Prompt:
Find and copy the lines in the records beneath this task that contain the word "Flink".

Task inputs:
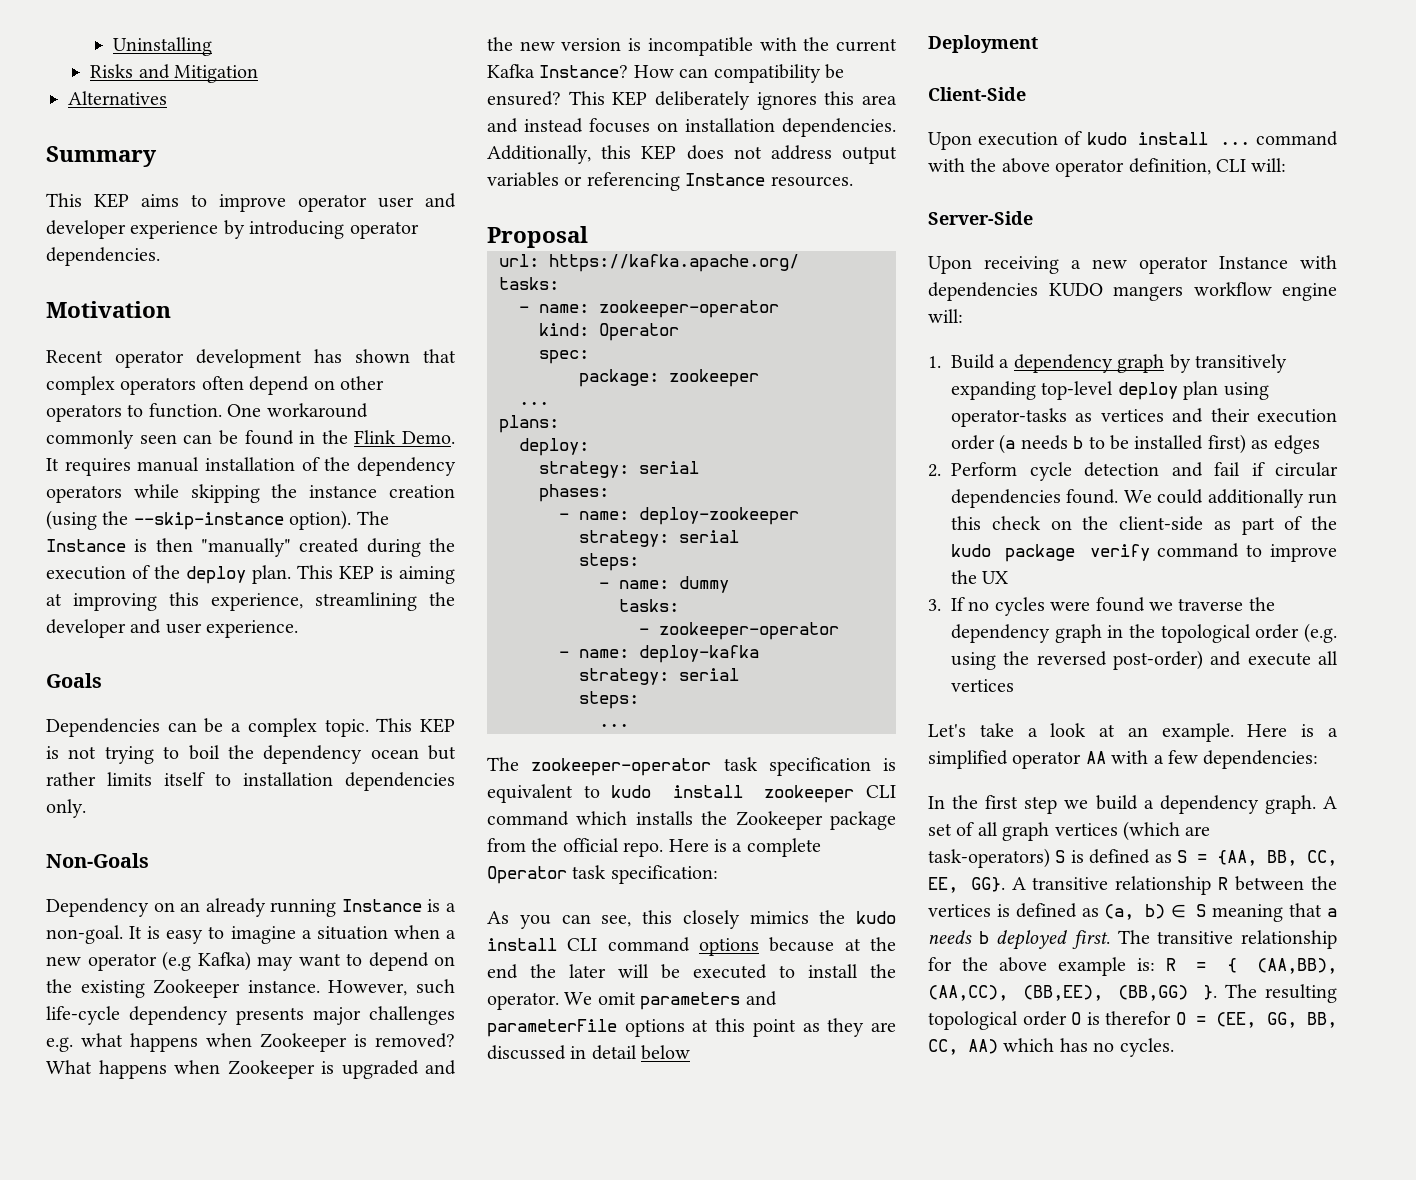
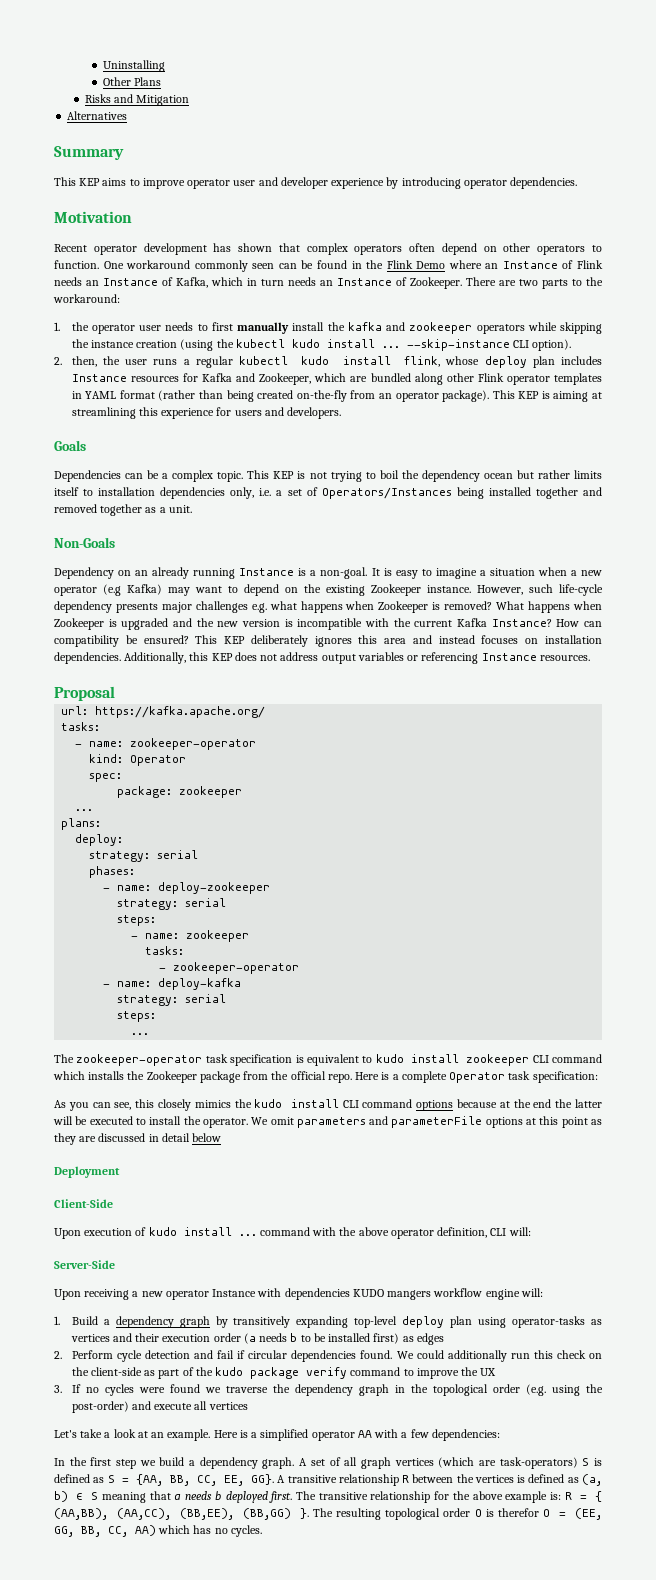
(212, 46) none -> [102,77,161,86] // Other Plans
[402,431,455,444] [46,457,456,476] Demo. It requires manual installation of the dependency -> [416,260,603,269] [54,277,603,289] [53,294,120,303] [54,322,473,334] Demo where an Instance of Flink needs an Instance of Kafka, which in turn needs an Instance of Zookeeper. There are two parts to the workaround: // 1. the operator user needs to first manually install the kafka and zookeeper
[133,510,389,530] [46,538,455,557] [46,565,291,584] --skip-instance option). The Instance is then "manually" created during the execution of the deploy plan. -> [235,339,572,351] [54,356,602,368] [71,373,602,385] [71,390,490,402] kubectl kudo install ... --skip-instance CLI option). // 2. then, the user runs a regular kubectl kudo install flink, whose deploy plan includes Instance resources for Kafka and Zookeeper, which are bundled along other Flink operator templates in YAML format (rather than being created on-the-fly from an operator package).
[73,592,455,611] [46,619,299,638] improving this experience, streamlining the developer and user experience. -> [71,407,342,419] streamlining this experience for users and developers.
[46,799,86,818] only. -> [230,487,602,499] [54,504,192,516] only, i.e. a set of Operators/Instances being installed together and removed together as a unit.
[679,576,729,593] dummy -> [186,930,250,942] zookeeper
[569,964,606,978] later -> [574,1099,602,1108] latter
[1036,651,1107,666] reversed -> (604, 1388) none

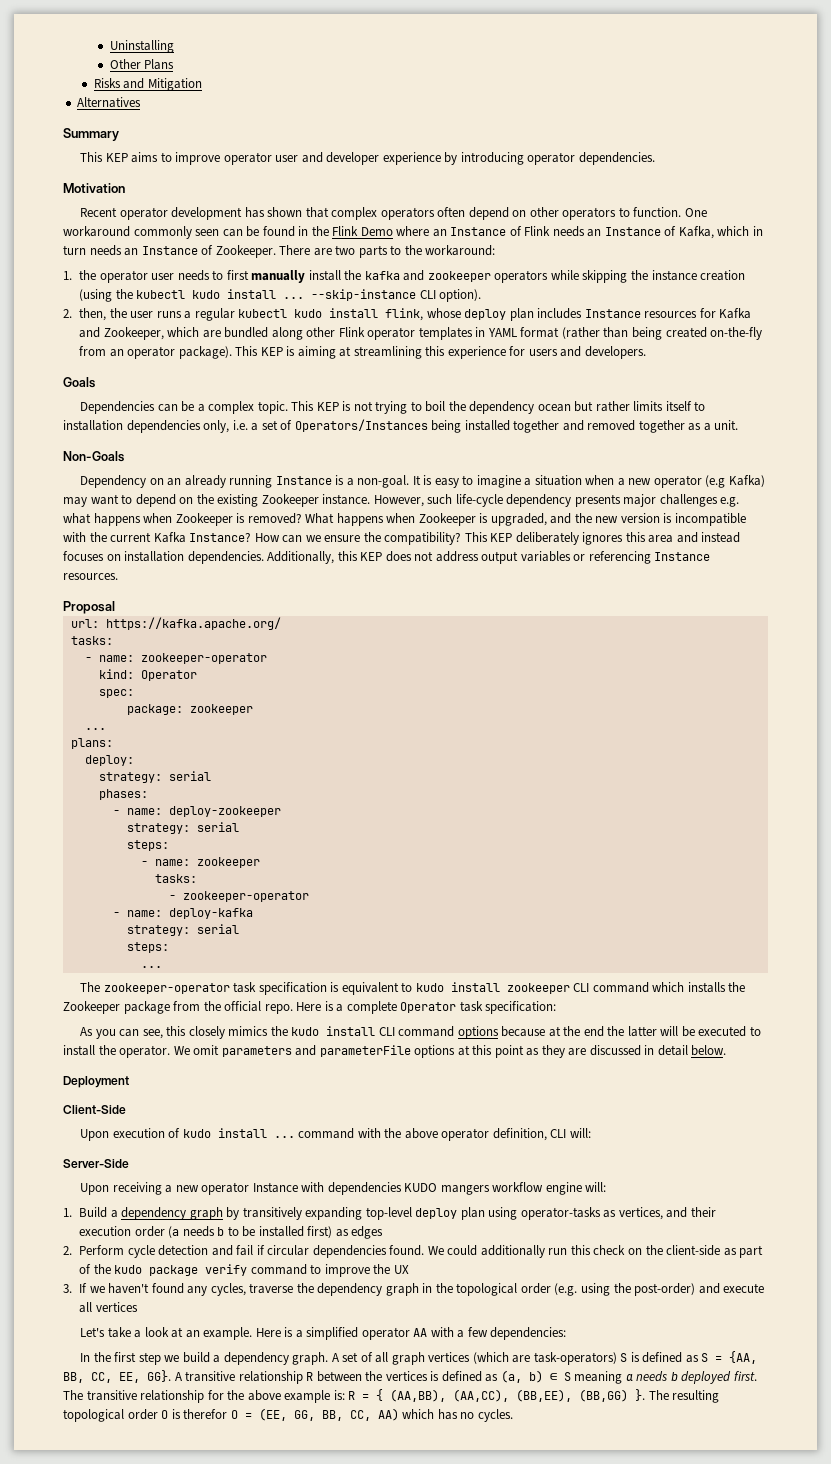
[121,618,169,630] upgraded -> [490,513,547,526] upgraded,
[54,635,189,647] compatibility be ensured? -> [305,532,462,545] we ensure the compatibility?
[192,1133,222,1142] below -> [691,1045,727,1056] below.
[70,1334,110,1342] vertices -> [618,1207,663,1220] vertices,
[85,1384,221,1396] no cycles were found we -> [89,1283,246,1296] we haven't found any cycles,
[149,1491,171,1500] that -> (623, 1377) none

Task output:
[402,431,455,444] [46,457,456,476] Demo. It requires manual installation of the dependency -> [416,260,603,269] [54,277,603,289] [53,294,120,303] [54,322,473,334] Demo where an Instance of Flink needs an Instance of Kafka, which in turn needs an Instance of Zookeeper. There are two parts to the workaround: // 1. the operator user needs to first manually install the kafka and zookeeper
[133,510,389,530] [46,538,455,557] [46,565,291,584] --skip-instance option). The Instance is then "manually" created during the execution of the deploy plan. -> [235,339,572,351] [54,356,602,368] [71,373,602,385] [71,390,490,402] kubectl kudo install ... --skip-instance CLI option). // 2. then, the user runs a regular kubectl kudo install flink, whose deploy plan includes Instance resources for Kafka and Zookeeper, which are bundled along other Flink operator templates in YAML format (rather than being created on-the-fly from an operator package).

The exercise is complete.